THE INPUT Block Start
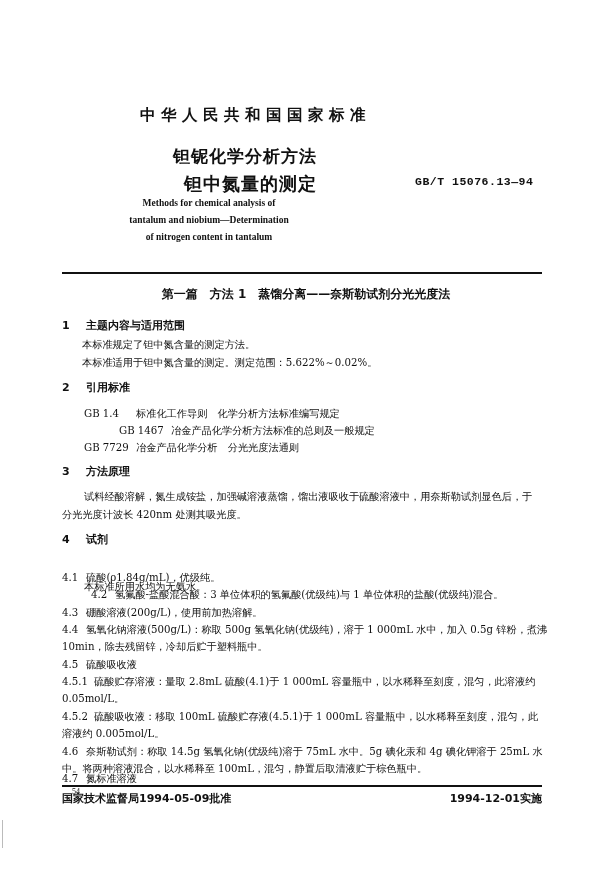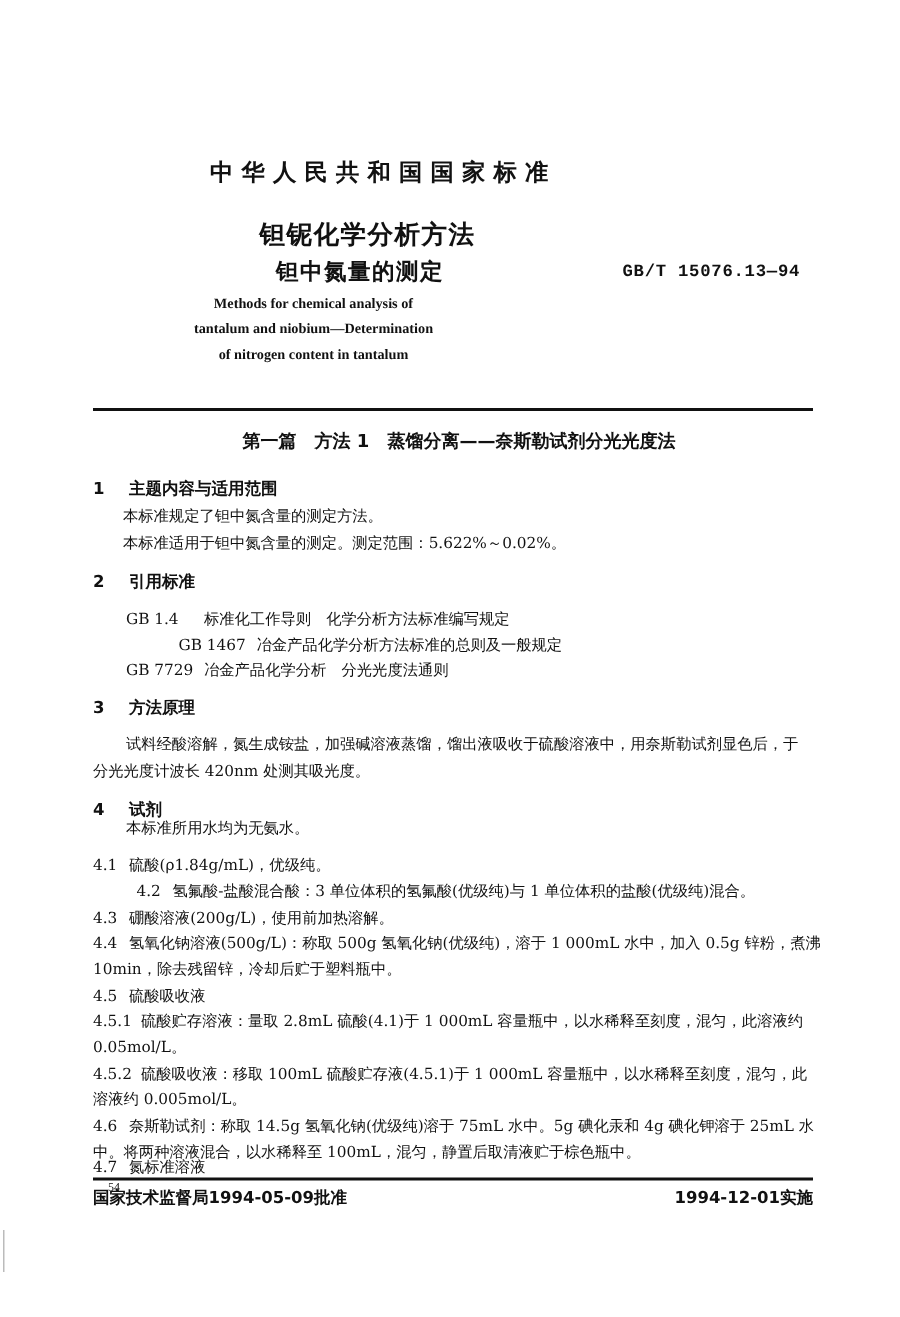--- a/index.html
+++ b/index.html
@@ -15,7 +15,7 @@
 
     .national { left: 140px; top: 105px; font-size: 15.5px; font-weight: bold; letter-spacing: 5.5px; }
     .title1 { left: 173px; top: 145px; font-size: 17px; font-weight: bold; letter-spacing: 1px; text-align: right; }
-    .title2 { left: 184px; top: 172px; font-size: 15px; font-weight: bold; letter-spacing: 1px; }
+    .title2 { left: 184px; top: 172px; font-size: 18px; font-weight: bold; letter-spacing: 1px; }
     .code { left: 415px; top: 175px; font-size: 11.5px; font-weight: bold; letter-spacing: 0.5px; }
     .en { font-size: 9.5px; font-weight: bold; left: 0; width: 418px; text-align: center; }
     .en1 { top: 198px; }

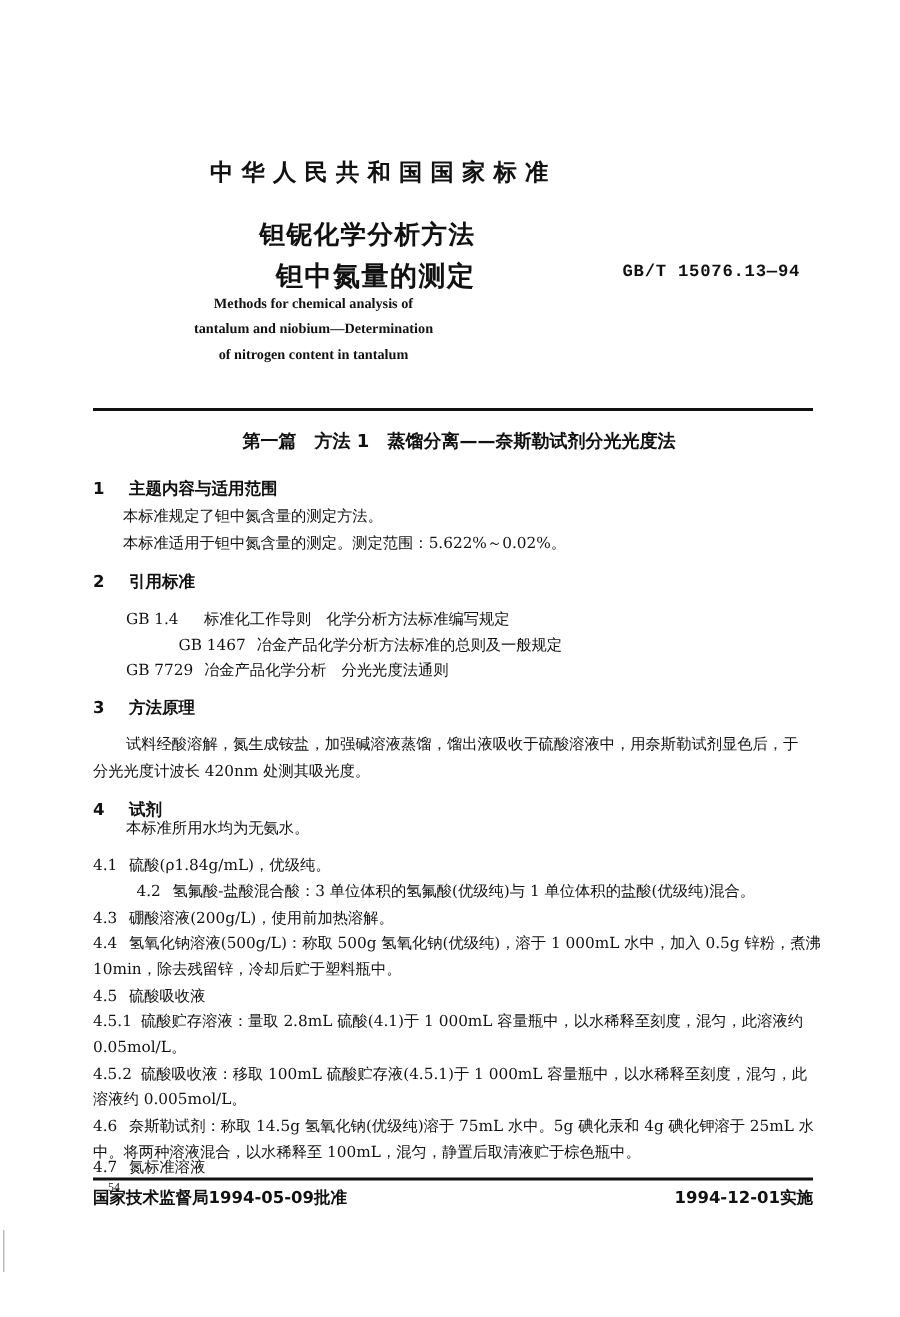--- a/index.html
+++ b/index.html
@@ -83,7 +83,7 @@
 <div class="abs sans h" style="top:532px;">
   <span class="num">4</span><span>试剂</span>
 </div>
-<div class="abs p" style="left:84px; top:546px;">本标准所用水均为无氨水。</div>
+<div class="abs p" style="left:84px; top:580px;">本标准所用水均为无氨水。</div>
 
 <div class="abs p left" style="top:571px;">
   <span class="num">4.1</span><span>硫酸(ρ1.84g/mL)，优级纯。</span>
THE INPUT Block End
- ACTIVITY: In full and without changes, repeat the listing above, but not its pictures.

- FINISHED EXERCISE:
--- a/index.html
+++ b/index.html
@@ -15,7 +15,7 @@
 
     .national { left: 140px; top: 105px; font-size: 15.5px; font-weight: bold; letter-spacing: 5.5px; }
     .title1 { left: 173px; top: 145px; font-size: 17px; font-weight: bold; letter-spacing: 1px; text-align: right; }
-    .title2 { left: 184px; top: 172px; font-size: 15px; font-weight: bold; letter-spacing: 1px; }
+    .title2 { left: 184px; top: 172px; font-size: 18px; font-weight: bold; letter-spacing: 1px; }
     .code { left: 415px; top: 175px; font-size: 11.5px; font-weight: bold; letter-spacing: 0.5px; }
     .en { font-size: 9.5px; font-weight: bold; left: 0; width: 418px; text-align: center; }
     .en1 { top: 198px; }

--- a/index.html
+++ b/index.html
@@ -83,7 +83,7 @@
 <div class="abs sans h" style="top:532px;">
   <span class="num">4</span><span>试剂</span>
 </div>
-<div class="abs p" style="left:84px; top:546px;">本标准所用水均为无氨水。</div>
+<div class="abs p" style="left:84px; top:580px;">本标准所用水均为无氨水。</div>
 
 <div class="abs p left" style="top:571px;">
   <span class="num">4.1</span><span>硫酸(ρ1.84g/mL)，优级纯。</span>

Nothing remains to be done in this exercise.